女学生たちの大部分は「とても勉強になったし、新しい事実がたくさん分かった」と答えた半面、男子学生たちは「そんなことは保健の授業の時すでにすべて学んだ内容」だとし、生意気な反応を見せた。養老は男女の学生が正反対の返答をしたのは「与えられた情報に対する姿勢の問題」であると分析した。
即ち自分が知りたくない事実に対して自主的に情報を遮断するためにそのような正反対の現象が起こったというのだ。

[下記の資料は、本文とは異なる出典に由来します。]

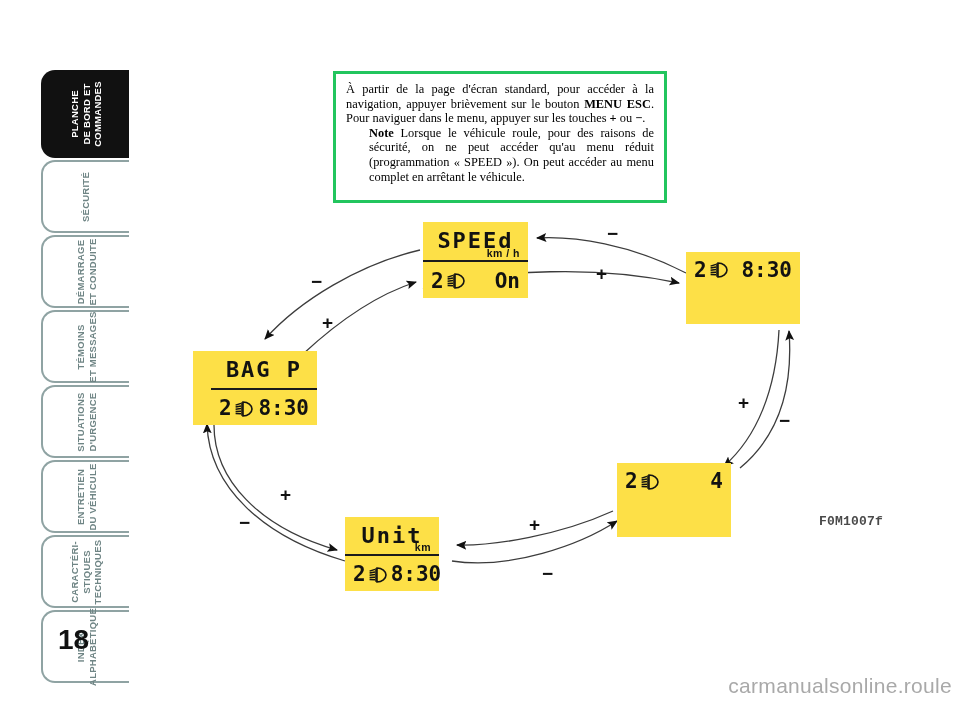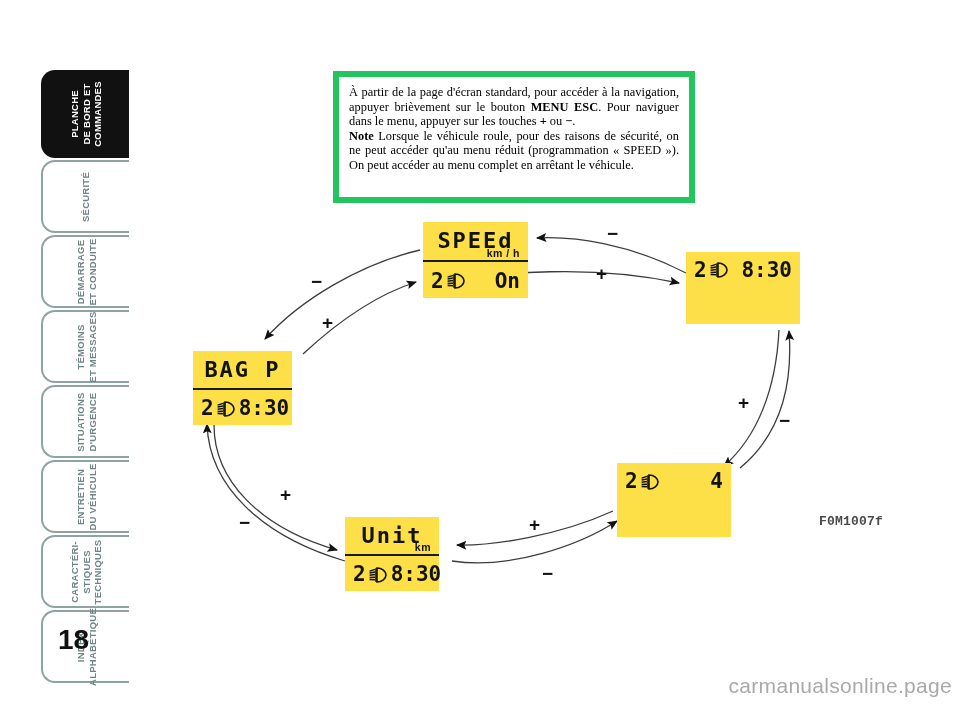"À partir de la page" .notebox { border: 6px solid #22c55e -> 3px solid #22c55e; width: 362px -> 334px }
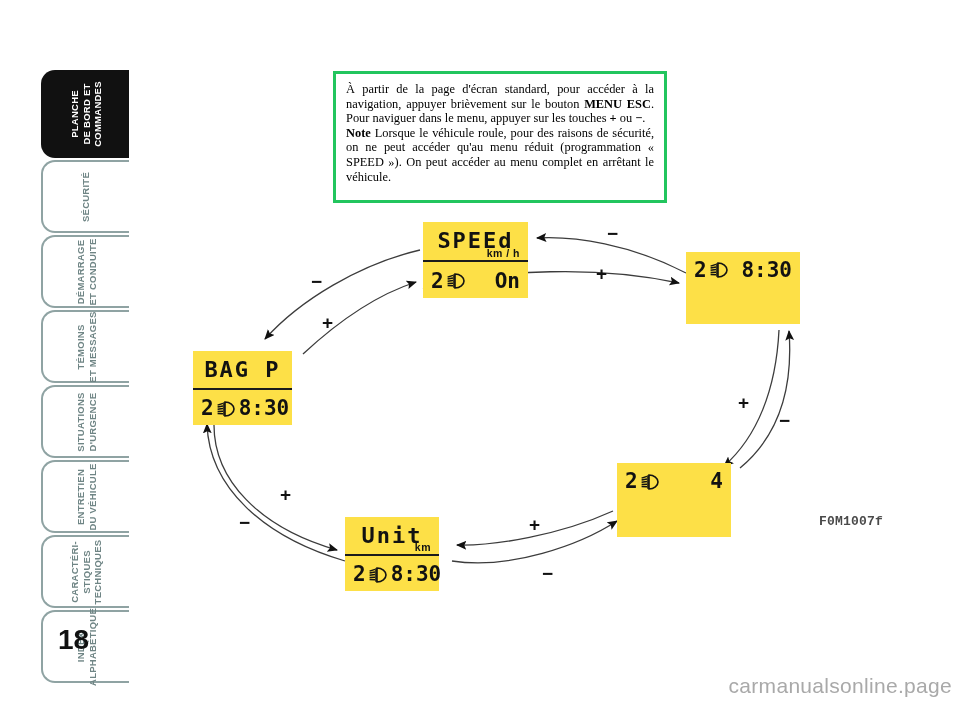"Note Lorsque le véhicule roule," .notebox p + p { margin-left: none -> 23px }
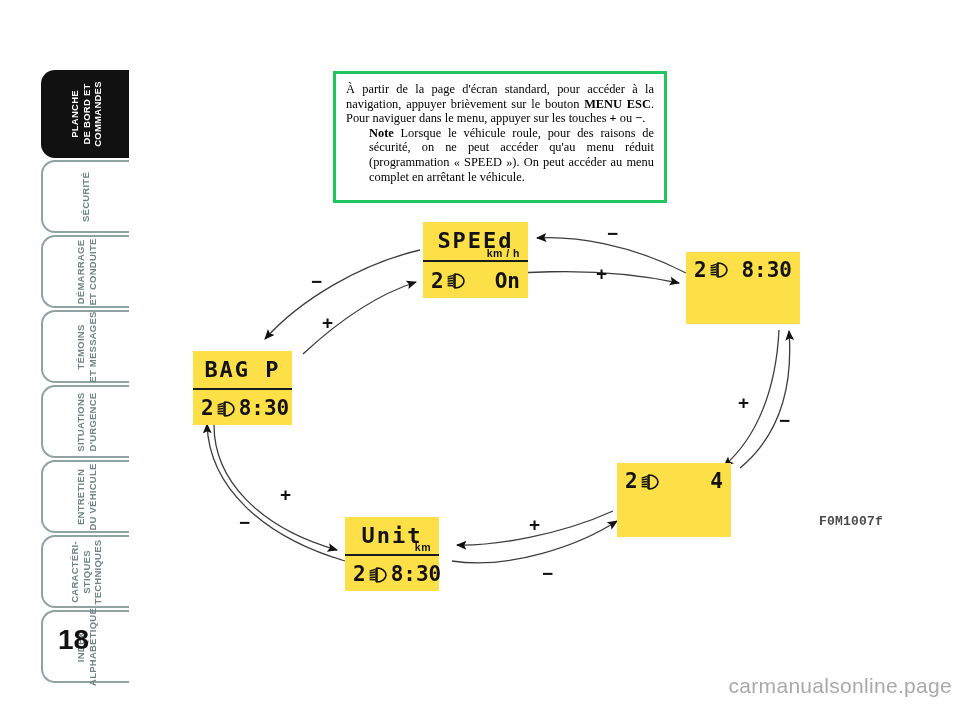"BAG P" div.lcd { padding-left: none -> 18px; width: 99px -> 124px }
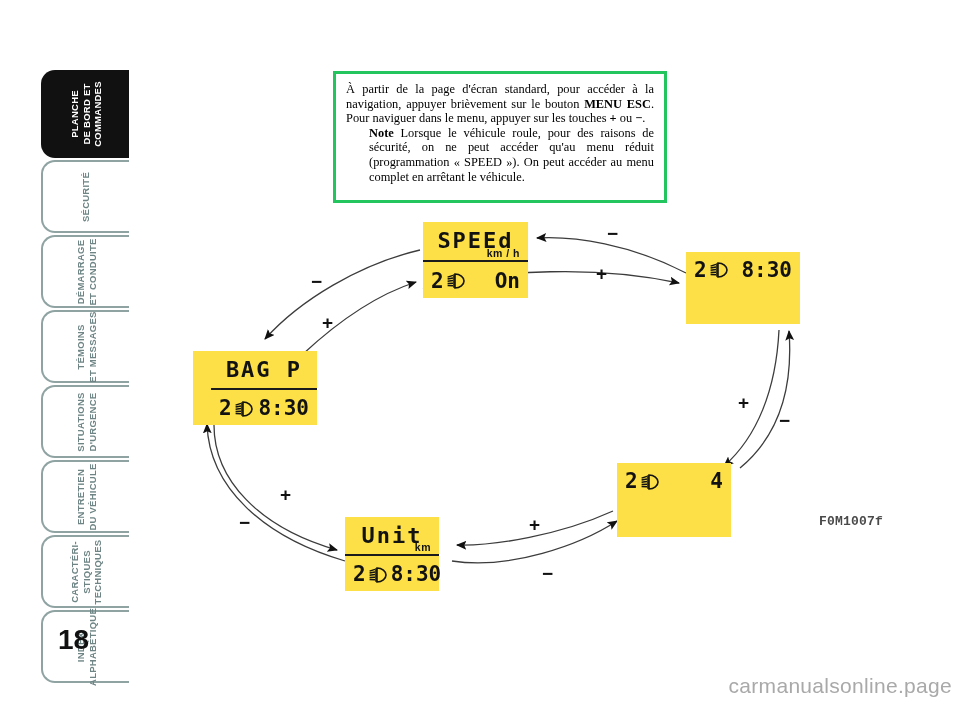"carmanualsonline.page" div.watermark { text: carmanualsonline.page -> carmanualsonline.roule }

養老はこのような分析を、元々「日本では何を知っているかということと獲得した知識が多いということが別個だという事実を区別できない人が大変多い。」と指摘しつつ、「熱心に誠意を見せて話せば通じることだと、あるいは分かってくれると錯覚している人が多いが、それは真っ赤な嘘だ。」と結論した。
即ち、大部分の人たちがお互いに話せば通じると錯覚しているがそれは真っ赤な嘘だというのだ。 よく韓国人と日本人は顔や生活習慣がなどに共通点が多いと人々は言う。
そのため、この二つの国の人たちは胸襟を開いて話し合えば、すぐ通じると錯覚する人が多い。
しかし日本人同士でも話が通じないのにどうやって韓国人と日本人が話し合えばすぐ通じるだろうか?
種々の論理を借りれば、日本人自身が知りたくない事実、即ち侵略の歴史や植民地加害の事実について自主的に情報を遮断するからだ。
過去の歴史をさておいて韓日間で何百回以上も話を分かち合ってきたが、結論がほとんどない事実がよい証拠だ。
養老は、さらに「話してもお互いに通じない現状の延長戦上に戦争、テロ、民族紛争、宗教紛争がある。」と指摘した。
韓日間に立ちふさがっている壁、即ち日本と日本人の壁の実態も知らずにぬけぬけと親日派を宣言する者たちこそ、養老が言う「典型的なバカ達」だ。
そんな点で韓日関係が良好ならば良好なほど、近づけば近づくほど、我々は申叔舟が530年前に残した「倭の動向を鋭意注視し、倭との友好関係を終わらせるな」という遺言をもう一度反芻してみなければならない。